PeerHosting / APIs / PDF Text Extractor
Live
PDF Text Extractor - URL to clean text, per page
Give it public PDF URLs, get back clean text and document metadata. One block per page or per document, batch-capable, and callable as a synchronous API so AI agents and automations can extract PDFs on demand. No OCR needed for digital PDFs, no upload step, no key.
What it does
- Fetches each PDF URL with redirects followed and a 60-second timeout
- Extracts text page by page with line reconstruction - not one giant word soup
- Reads the document's own metadata (title, author, producer, dates) as published in the file
- One structured record per document, with per-page text blocks if you want them
- Failed URLs produce an error record instead of killing the batch
What you get per document
{
"url": "https://arxiv.org/pdf/1706.03762",
"pageCount": 15,
"pagesExtracted": 15,
"truncated": false,
"metadata": { "producer": "pdfTeX", "creationDate": "..." },
"pages": [
{ "page": 1, "text": "Attention Is All You Need\n..." }
]
}
Use cases
- RAG and AI pipelines - turn report URLs into page-aligned chunks for embedding
- Agents - call the standby endpoint as a tool: "read this PDF and answer"
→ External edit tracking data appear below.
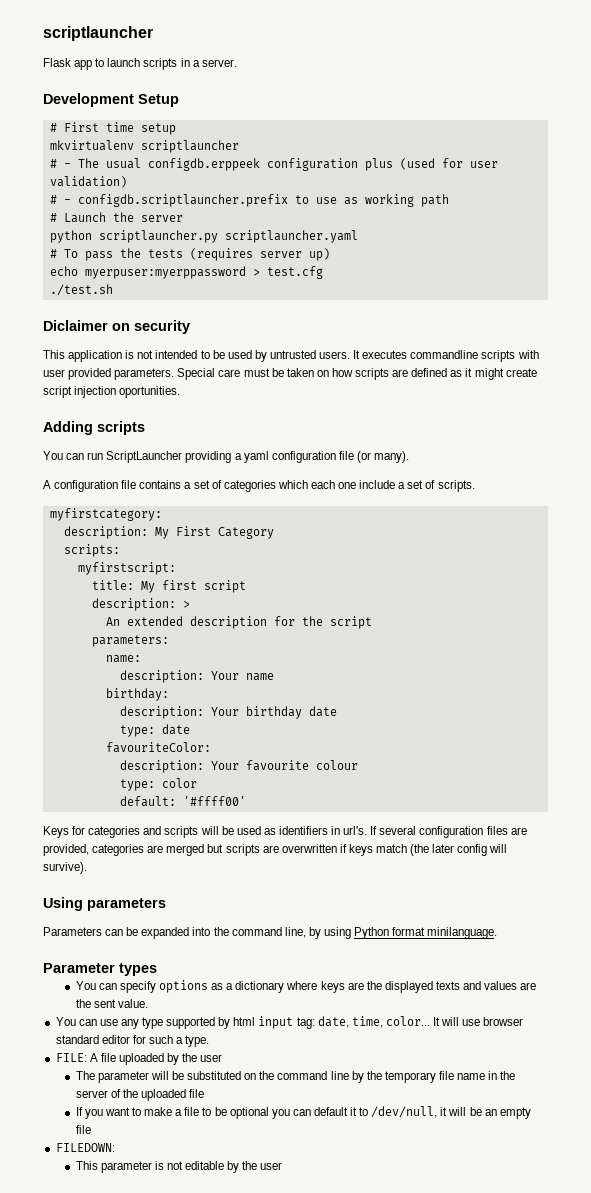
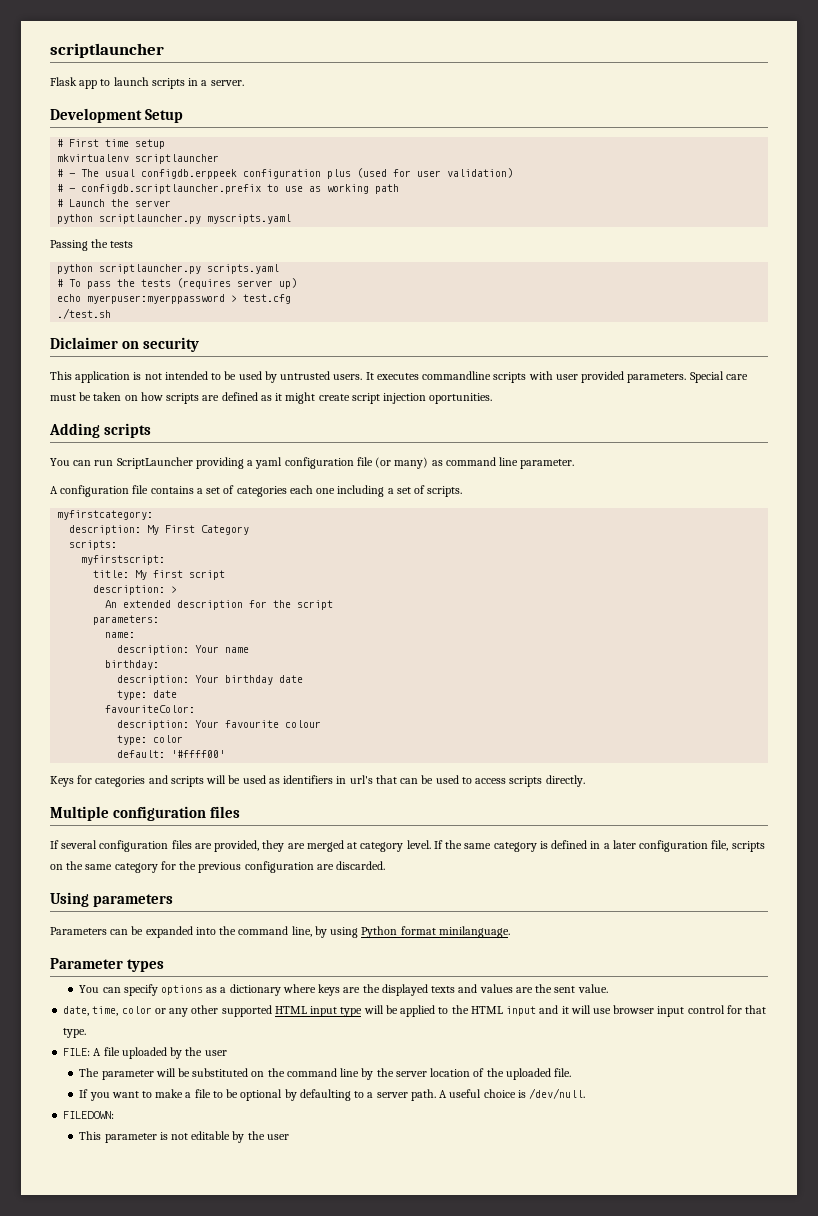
- python scriptlauncher.py scriptlauncher.yaml
+ python scriptlauncher.py myscripts.yaml
+ Passing the tests
+ python scriptlauncher.py scripts.yaml
- You can run ScriptLauncher providing a yaml configuration file (or many).
+ You can run ScriptLauncher providing a yaml configuration file (or many) as command line parameter.
- A configuration file contains a set of categories which each one include a set of scripts.
+ A configuration file contains a set of categories each one including a set of scripts.
- Keys for categories and scripts will be used as identifiers in url's. If several configuration files are provided, categories are merged but scripts are overwritten if keys match (the later config will survive).
+ Keys for categories and scripts will be used as identifiers in url's that can be used to access scripts directly.
+ Multiple configuration files
+ If several configuration files are provided, they are merged at category level. If the same category is defined in a later configuration file, scripts on the same category for the previous configuration are discarded.
- You can use any type supported by html input tag: date, time, color... It will use browser standard editor for such a type.
+ date, time, color or any other supported HTML input type will be applied to the HTML input and it will use browser input control for that type.
- The parameter will be substituted on the command line by the temporary file name in the server of the uploaded file
+ The parameter will be substituted on the command line by the server location of the uploaded file.
- If you want to make a file to be optional you can default it to /dev/null, it will be an empty file
+ If you want to make a file to be optional by defaulting to a server path. A useful choice is /dev/null.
- Document monitoring - pair with a schedule to extract recurring reports, filings, price lists
- Research - batch-extract paper PDFs into searchable text
Pricing
| Event | Price (USD) |
|---|---|
| Run start | $0.0005 |
| Per page extracted | $0.002 |
| API call (standby) | $0.02 |
Comparable actors charge $0.022-0.04 per page. A 100-page report here costs about $0.20. The live price on the Apify page is authoritative.
Runs on Apify - free account, pay per page, batch or synchronous standby endpoint for agents.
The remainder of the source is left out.